I’m trying to run a quantized object detection model (tiny-YOLO-v2) on a chip with NVDLA-small configuration (no floating point, only int8). This model has convolution layers with bias. The result is incorrect and there seems to be some overflow-related issue in these bias layers after convolutions.
I have a few questions about the quantization of the bias layer in NVDLA that I didn’t find answer for in the documentation.
NVDLA computes the intermediate tensor output (accumulation) from convolution layer as int32, but bias values are stored as int16. There must be a step where these int16 biases are added to the int32 accumulations, and my understanding is that the int16 values are up-cast to int32 then added to the accumulation; is that correct?
The NVDLA compiler expects an output scale for each layer that I must provide. I’m using the exact same scale for convolution layer and its bias layer. Is that the expected input, or should I create different scales for conv and its bias?

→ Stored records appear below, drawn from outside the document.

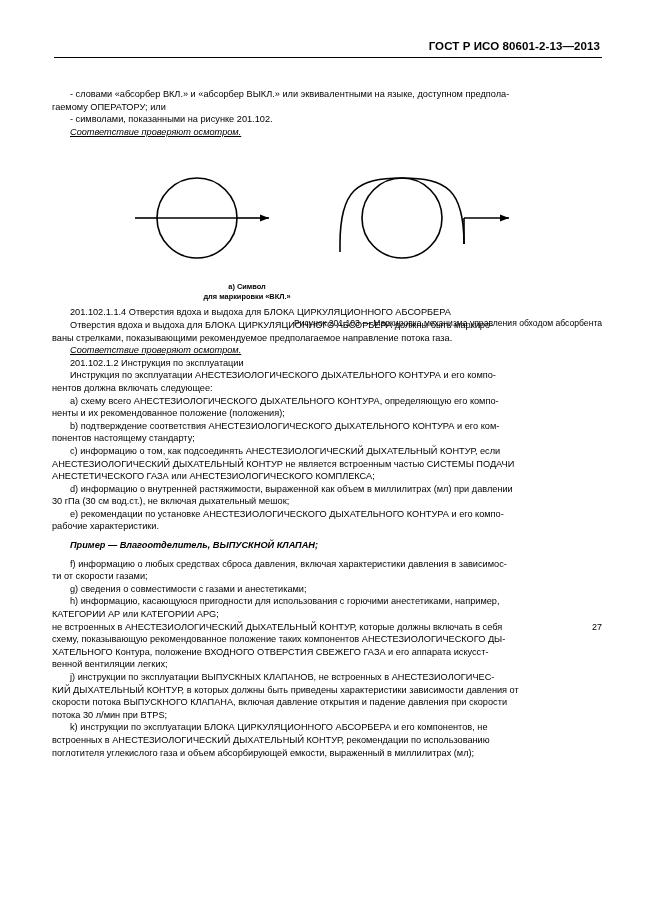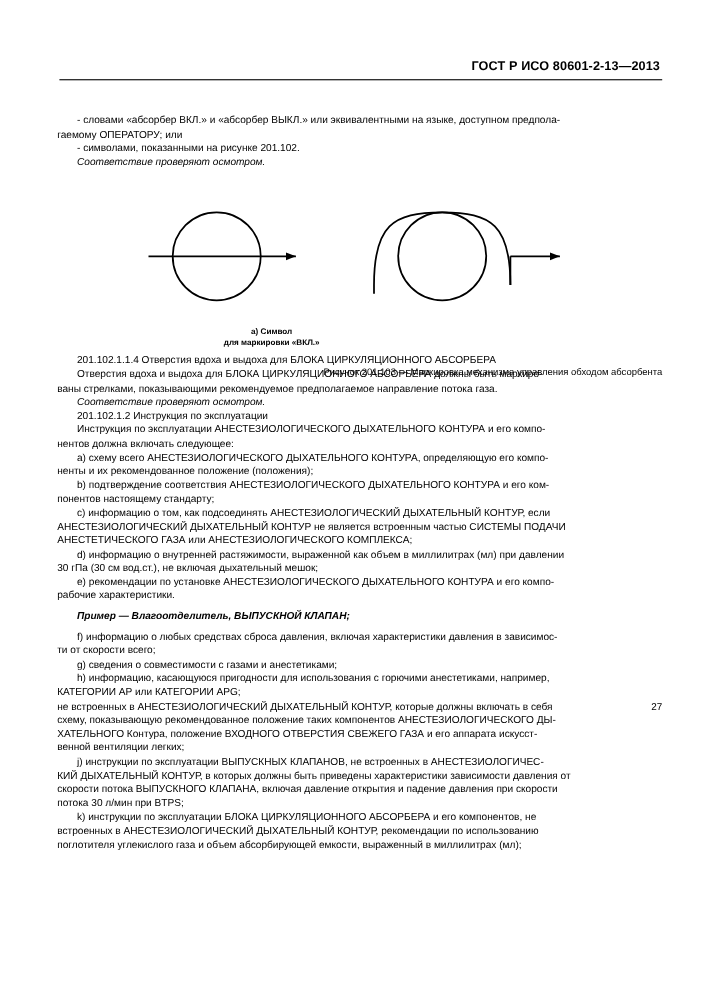--- a/index.html
+++ b/index.html
@@ -17,7 +17,7 @@
   }
   .page {
     position: absolute;
-    left: 0; top: 15px;
+    left: 0; top: 0;
     width: 646px;
     height: 656px;
     box-sizing: border-box;

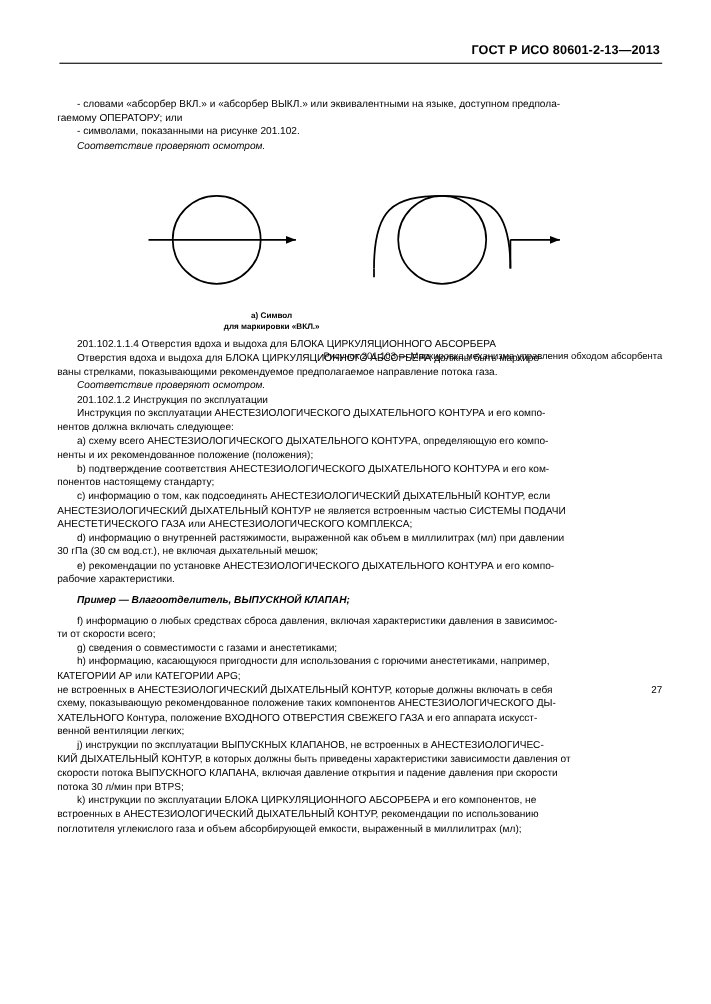--- a/index.html
+++ b/index.html
@@ -46,7 +46,7 @@
   .t-indent {
     text-indent: 18px;
   }
-  .italic { font-style: italic; }
+  .italic { font-style: italic; text-decoration: underline; }
   .bold-italic { font-weight: bold; font-style: italic; }
   .block-top {
     margin-top: 30px;

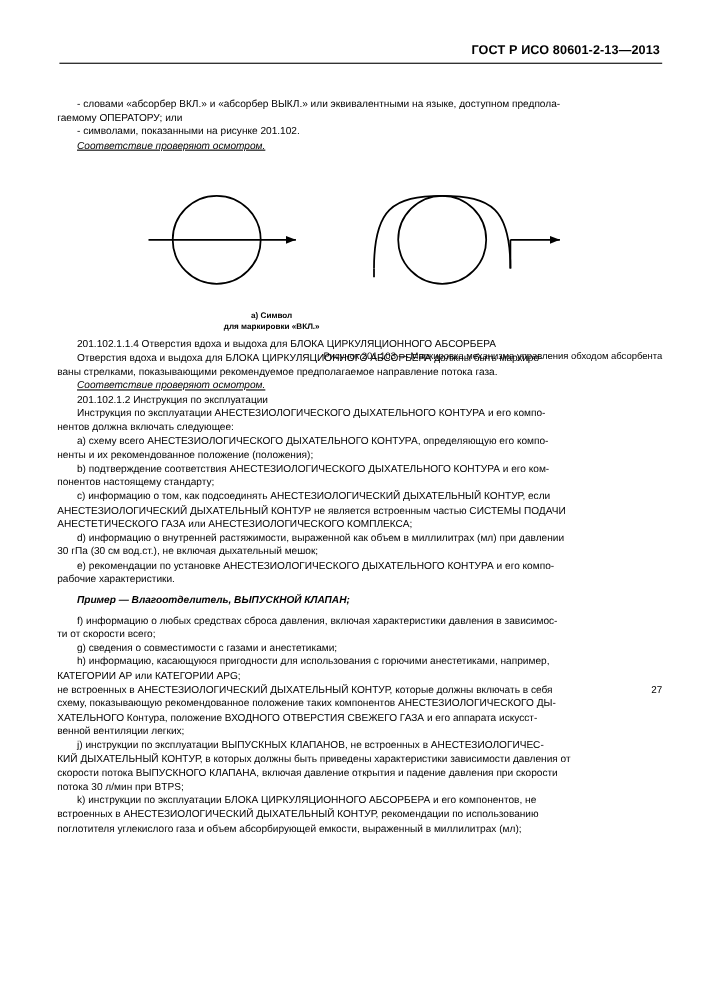--- a/index.html
+++ b/index.html
@@ -172,7 +172,7 @@
     <div class="spacer-6"></div>
 
     <p class="para t-indent">f) информацию о любых средствах сброса давления, включая характеристики давления в зависимос-</p>
-    <p class="para">ти от скорости всего;</p>
+    <p class="para">ти от скорости газами;</p>
 
     <p class="para t-indent">g) сведения о совместимости с газами и анестетиками;</p>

In the conversion from int32 accumulation to int8 (to be fed to the next layer), there is a scale that is multiplied into the accumulation, which is generally a floating-point number. How is that done on NVDLA-small which supposedly doesn’t have FP capability?
Finally, does anything I mentioned above I’ve been doing seem like a problem that can lead to overflow?
Thank you very much for guidance.
Hardware: a custom NVDLA chip with RISC-V CPU
DNN framework: PyTorch (1.5)
Quantization framework: Intel Distiller